*** GIVEN INFORMATION ***

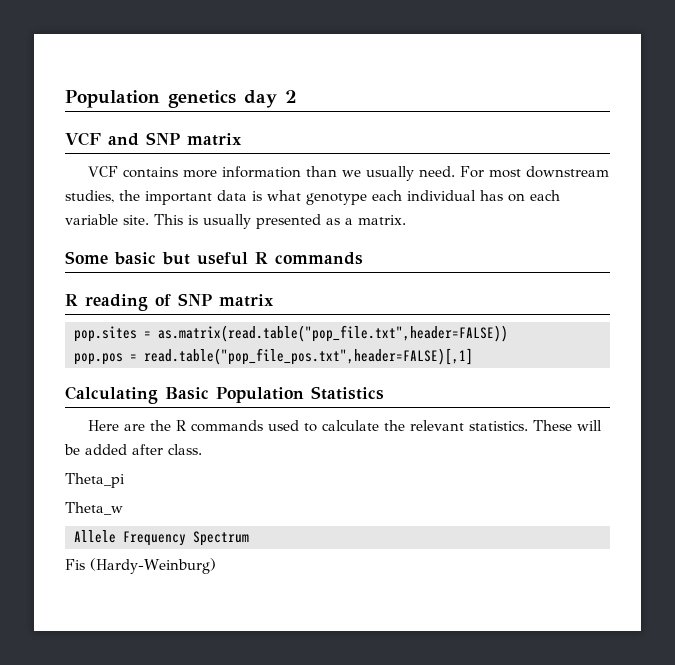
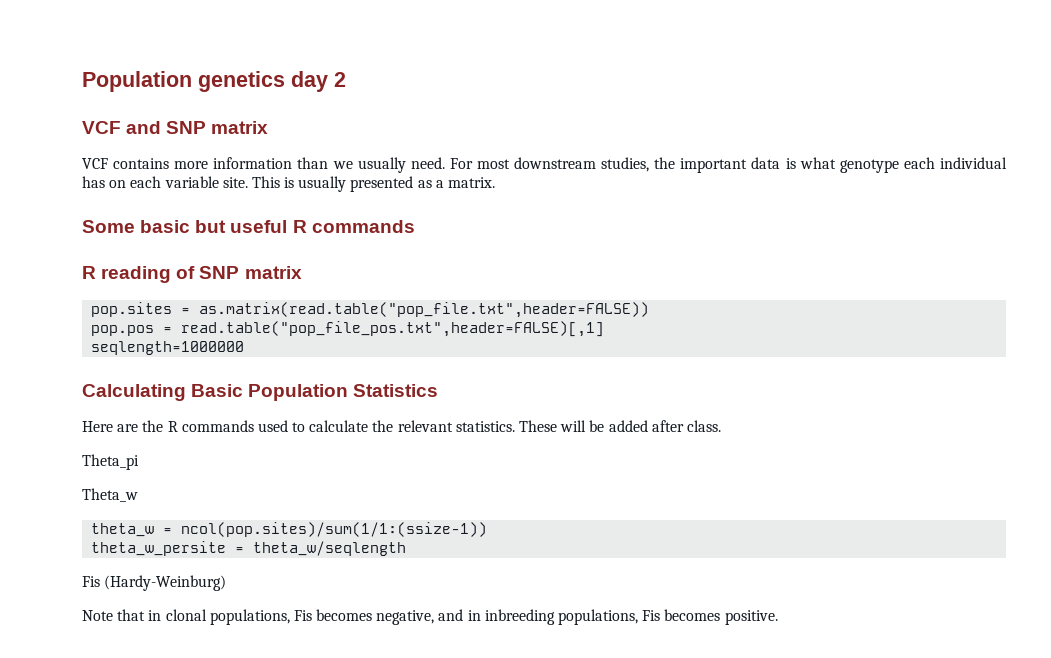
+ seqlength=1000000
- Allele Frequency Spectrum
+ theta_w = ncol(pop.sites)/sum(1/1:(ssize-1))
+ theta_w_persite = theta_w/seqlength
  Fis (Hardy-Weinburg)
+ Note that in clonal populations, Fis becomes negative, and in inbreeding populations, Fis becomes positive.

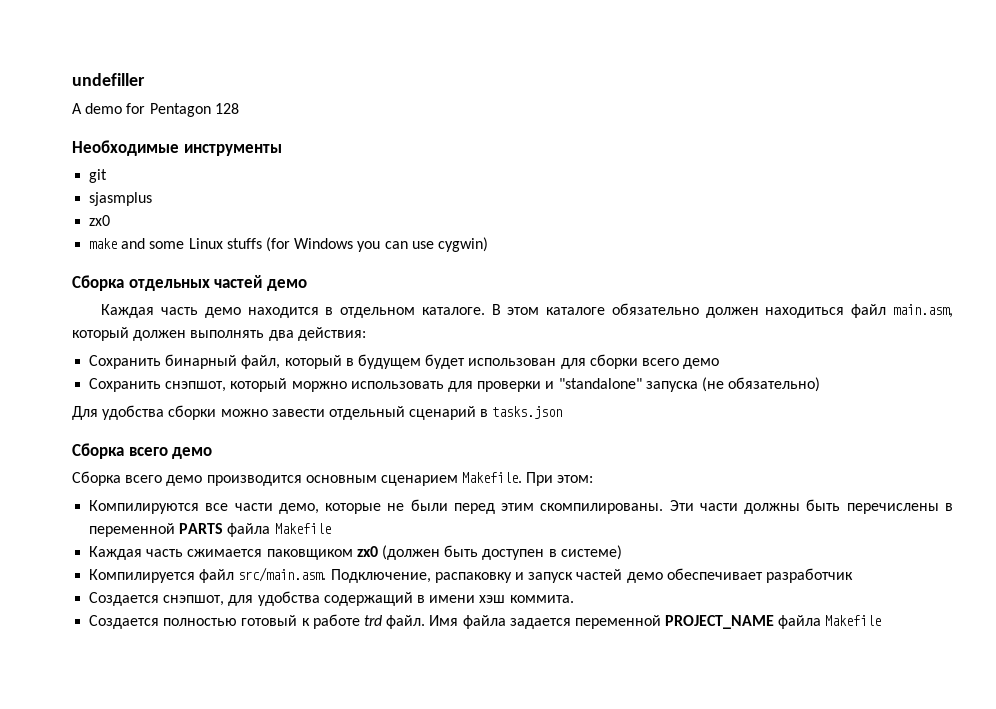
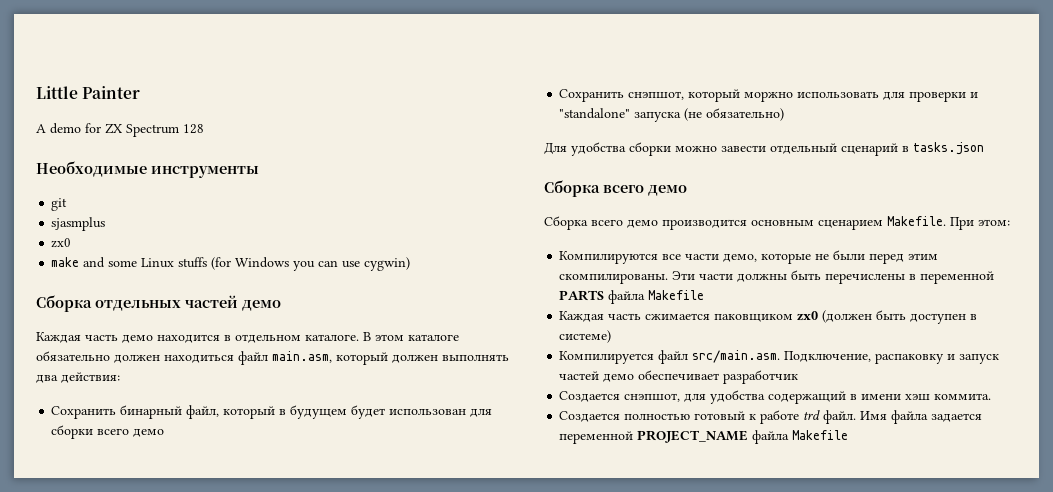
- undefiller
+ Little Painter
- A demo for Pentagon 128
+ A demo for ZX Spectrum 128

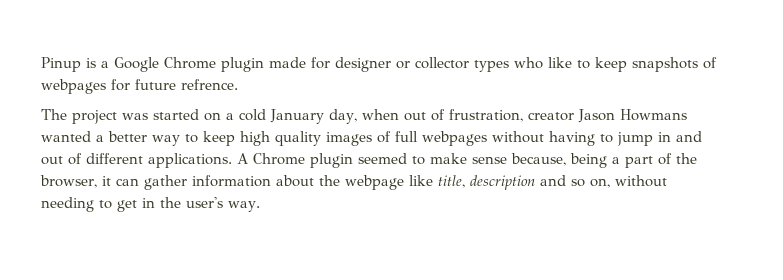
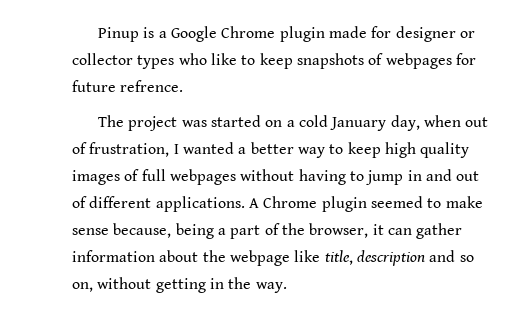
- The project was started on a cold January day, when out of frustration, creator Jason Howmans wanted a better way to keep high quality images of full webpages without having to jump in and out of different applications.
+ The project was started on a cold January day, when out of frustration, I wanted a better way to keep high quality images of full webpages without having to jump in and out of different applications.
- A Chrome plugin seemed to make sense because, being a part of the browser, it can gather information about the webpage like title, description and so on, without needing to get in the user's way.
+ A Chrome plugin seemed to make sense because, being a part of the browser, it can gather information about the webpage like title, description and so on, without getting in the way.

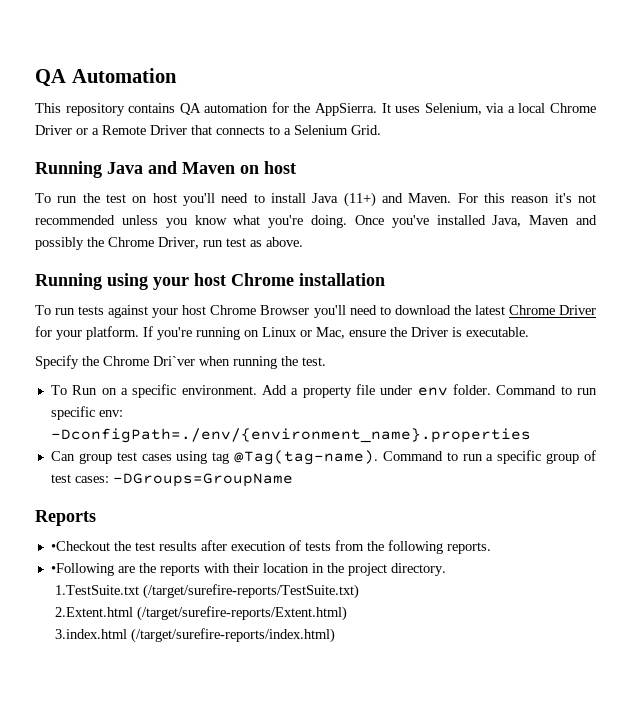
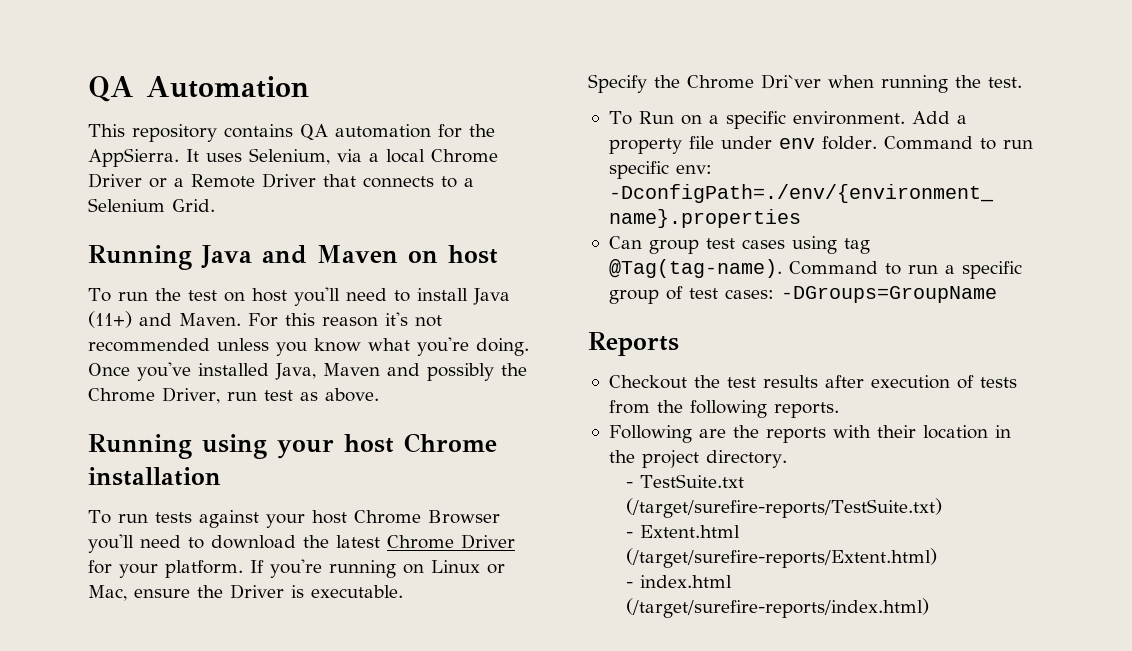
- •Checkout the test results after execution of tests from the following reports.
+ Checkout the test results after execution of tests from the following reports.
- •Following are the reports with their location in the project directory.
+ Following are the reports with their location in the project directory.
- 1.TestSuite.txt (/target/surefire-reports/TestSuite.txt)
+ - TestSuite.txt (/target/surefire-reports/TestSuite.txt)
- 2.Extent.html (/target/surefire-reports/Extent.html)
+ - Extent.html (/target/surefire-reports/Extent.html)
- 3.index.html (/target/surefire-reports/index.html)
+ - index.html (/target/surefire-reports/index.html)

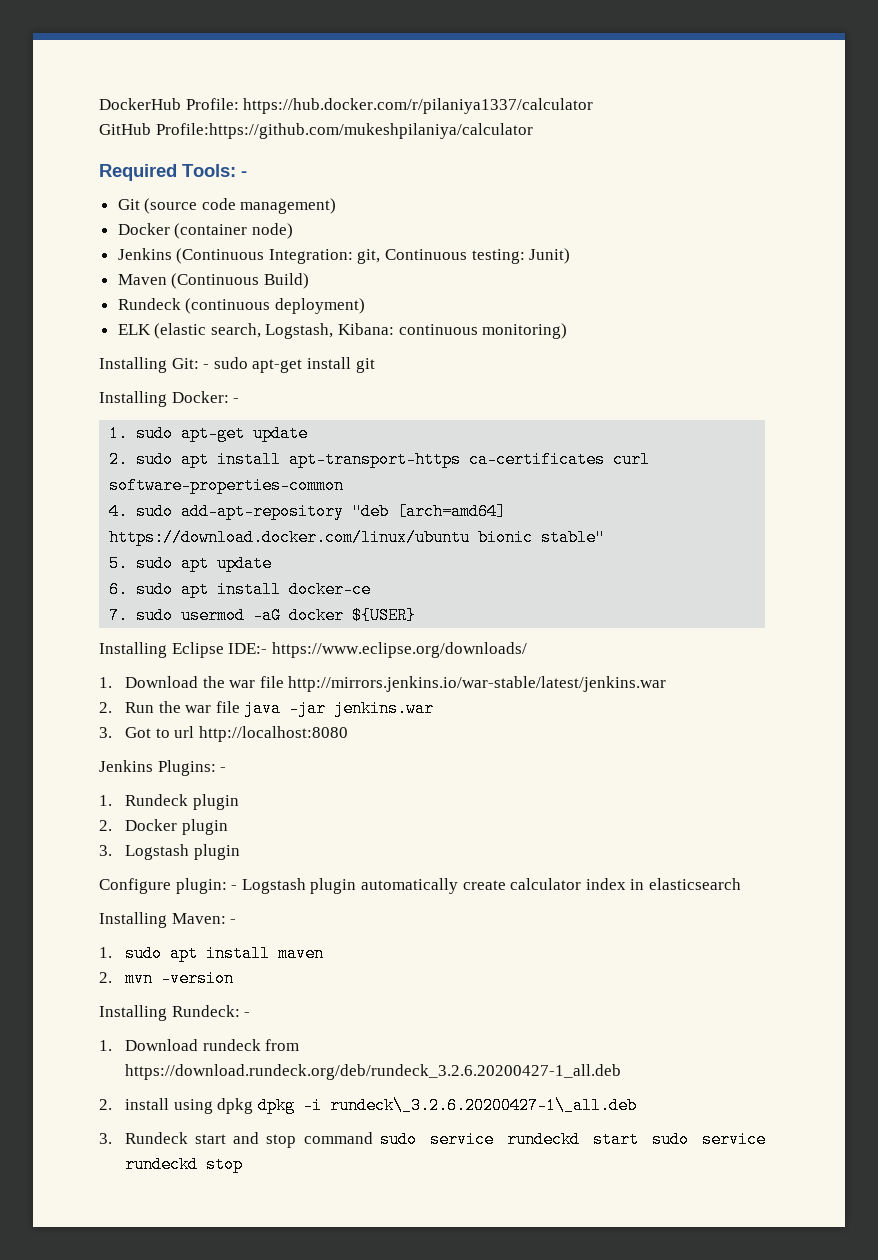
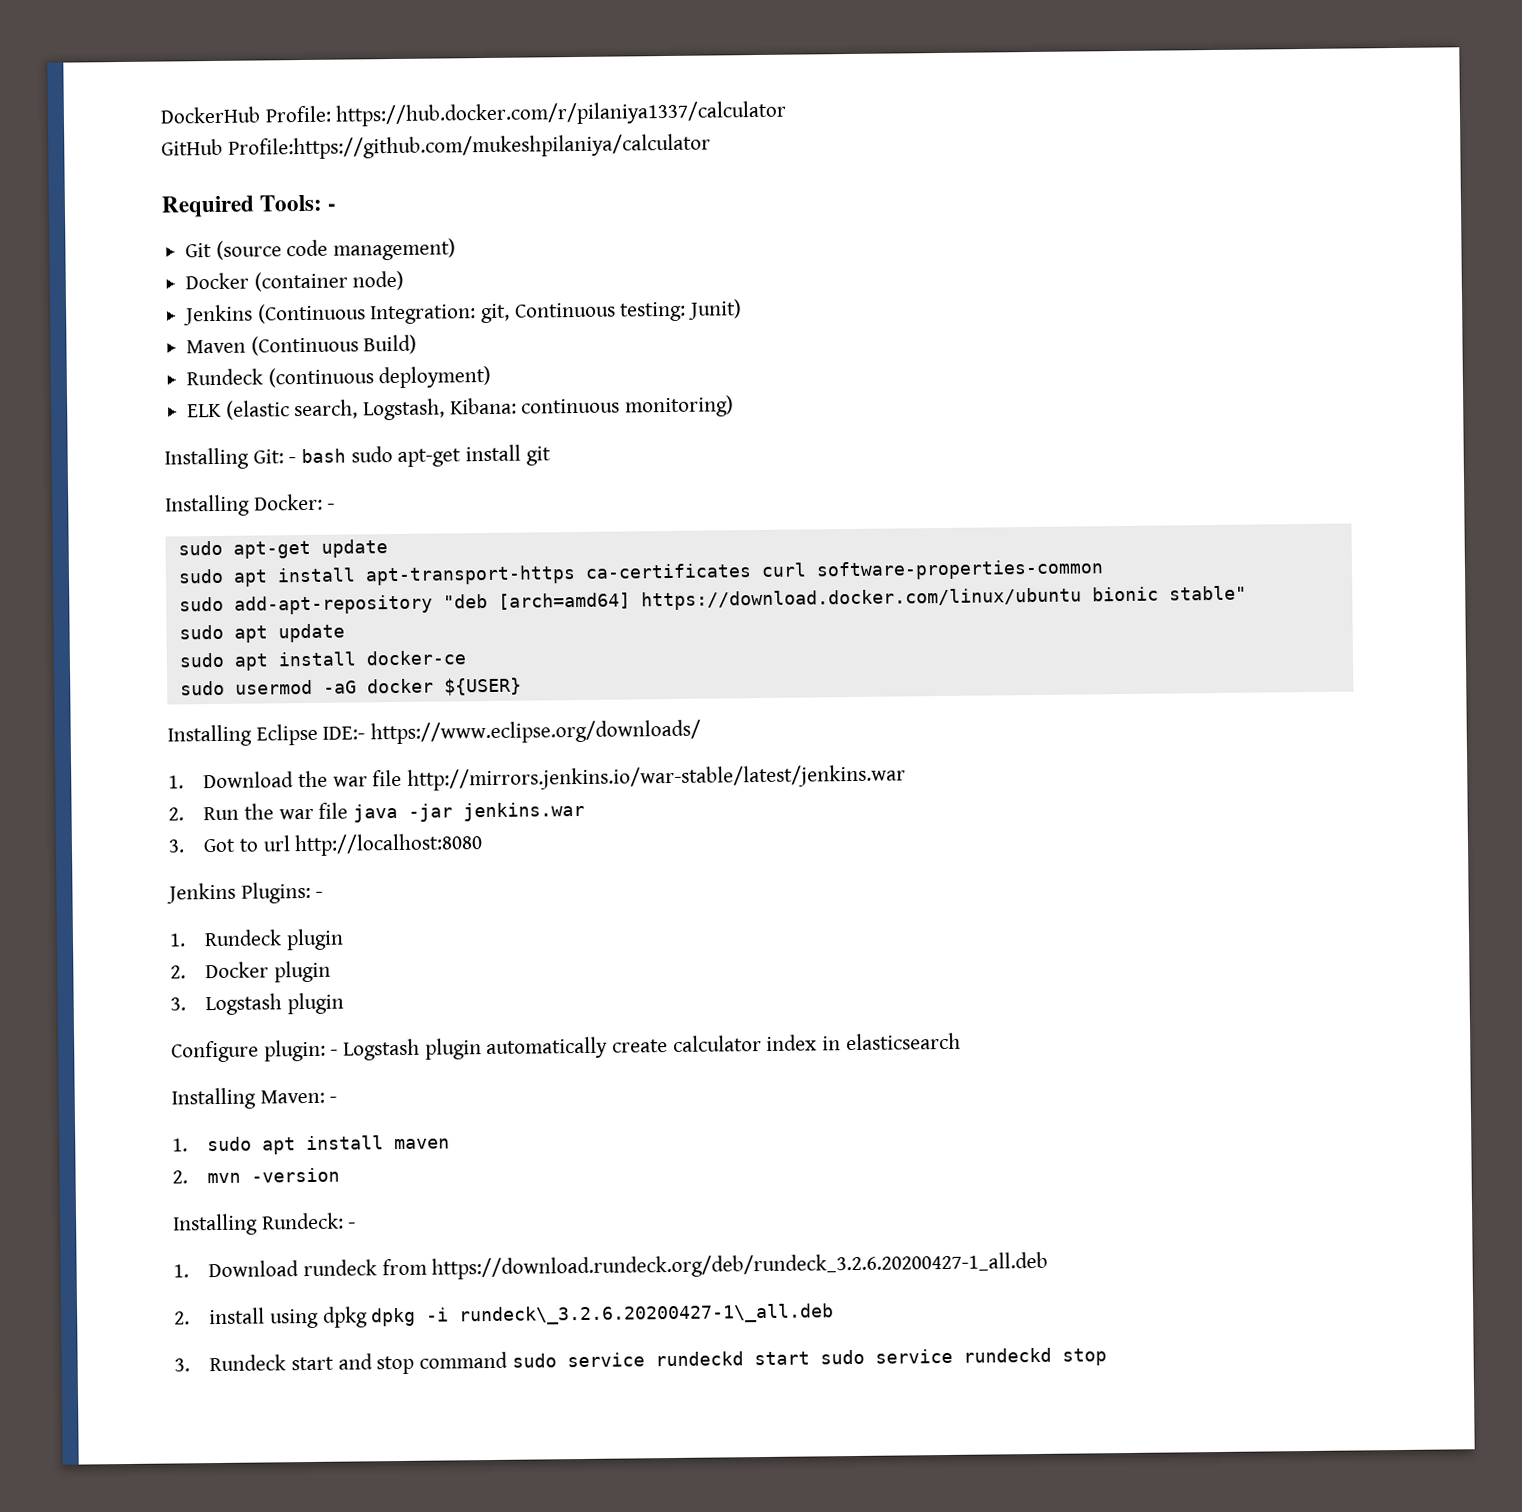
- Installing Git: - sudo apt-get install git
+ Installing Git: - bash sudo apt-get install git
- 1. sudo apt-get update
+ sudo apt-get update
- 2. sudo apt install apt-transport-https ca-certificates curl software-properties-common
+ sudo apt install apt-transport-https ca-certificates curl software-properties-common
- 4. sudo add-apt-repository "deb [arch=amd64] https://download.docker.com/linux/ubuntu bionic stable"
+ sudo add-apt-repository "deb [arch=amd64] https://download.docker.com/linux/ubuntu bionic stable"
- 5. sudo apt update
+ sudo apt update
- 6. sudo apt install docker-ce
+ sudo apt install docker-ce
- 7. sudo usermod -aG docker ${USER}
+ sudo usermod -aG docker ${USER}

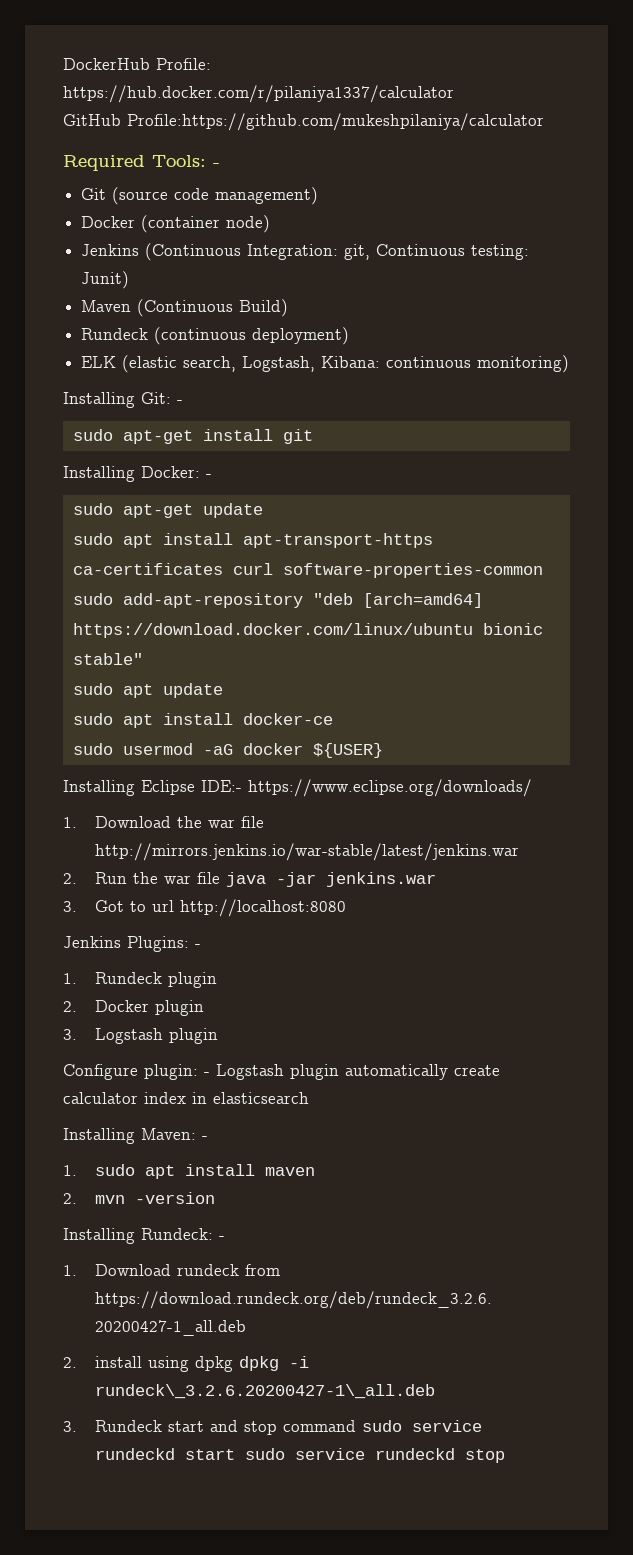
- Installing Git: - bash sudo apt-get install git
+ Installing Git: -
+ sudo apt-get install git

*** End of GIVEN INFORMATION ***

• [ABOUT THIS TASK]: Could the entries above be returned verbatim, with no pictures included?

• [ANSWER TO THIS EXERCISE]:
+ seqlength=1000000
- Allele Frequency Spectrum
+ theta_w = ncol(pop.sites)/sum(1/1:(ssize-1))
+ theta_w_persite = theta_w/seqlength
  Fis (Hardy-Weinburg)
+ Note that in clonal populations, Fis becomes negative, and in inbreeding populations, Fis becomes positive.

- undefiller
+ Little Painter
- A demo for Pentagon 128
+ A demo for ZX Spectrum 128

- The project was started on a cold January day, when out of frustration, creator Jason Howmans wanted a better way to keep high quality images of full webpages without having to jump in and out of different applications.
+ The project was started on a cold January day, when out of frustration, I wanted a better way to keep high quality images of full webpages without having to jump in and out of different applications.
- A Chrome plugin seemed to make sense because, being a part of the browser, it can gather information about the webpage like title, description and so on, without needing to get in the user's way.
+ A Chrome plugin seemed to make sense because, being a part of the browser, it can gather information about the webpage like title, description and so on, without getting in the way.

- •Checkout the test results after execution of tests from the following reports.
+ Checkout the test results after execution of tests from the following reports.
- •Following are the reports with their location in the project directory.
+ Following are the reports with their location in the project directory.
- 1.TestSuite.txt (/target/surefire-reports/TestSuite.txt)
+ - TestSuite.txt (/target/surefire-reports/TestSuite.txt)
- 2.Extent.html (/target/surefire-reports/Extent.html)
+ - Extent.html (/target/surefire-reports/Extent.html)
- 3.index.html (/target/surefire-reports/index.html)
+ - index.html (/target/surefire-reports/index.html)

- Installing Git: - sudo apt-get install git
+ Installing Git: - bash sudo apt-get install git
- 1. sudo apt-get update
+ sudo apt-get update
- 2. sudo apt install apt-transport-https ca-certificates curl software-properties-common
+ sudo apt install apt-transport-https ca-certificates curl software-properties-common
- 4. sudo add-apt-repository "deb [arch=amd64] https://download.docker.com/linux/ubuntu bionic stable"
+ sudo add-apt-repository "deb [arch=amd64] https://download.docker.com/linux/ubuntu bionic stable"
- 5. sudo apt update
+ sudo apt update
- 6. sudo apt install docker-ce
+ sudo apt install docker-ce
- 7. sudo usermod -aG docker ${USER}
+ sudo usermod -aG docker ${USER}

- Installing Git: - bash sudo apt-get install git
+ Installing Git: -
+ sudo apt-get install git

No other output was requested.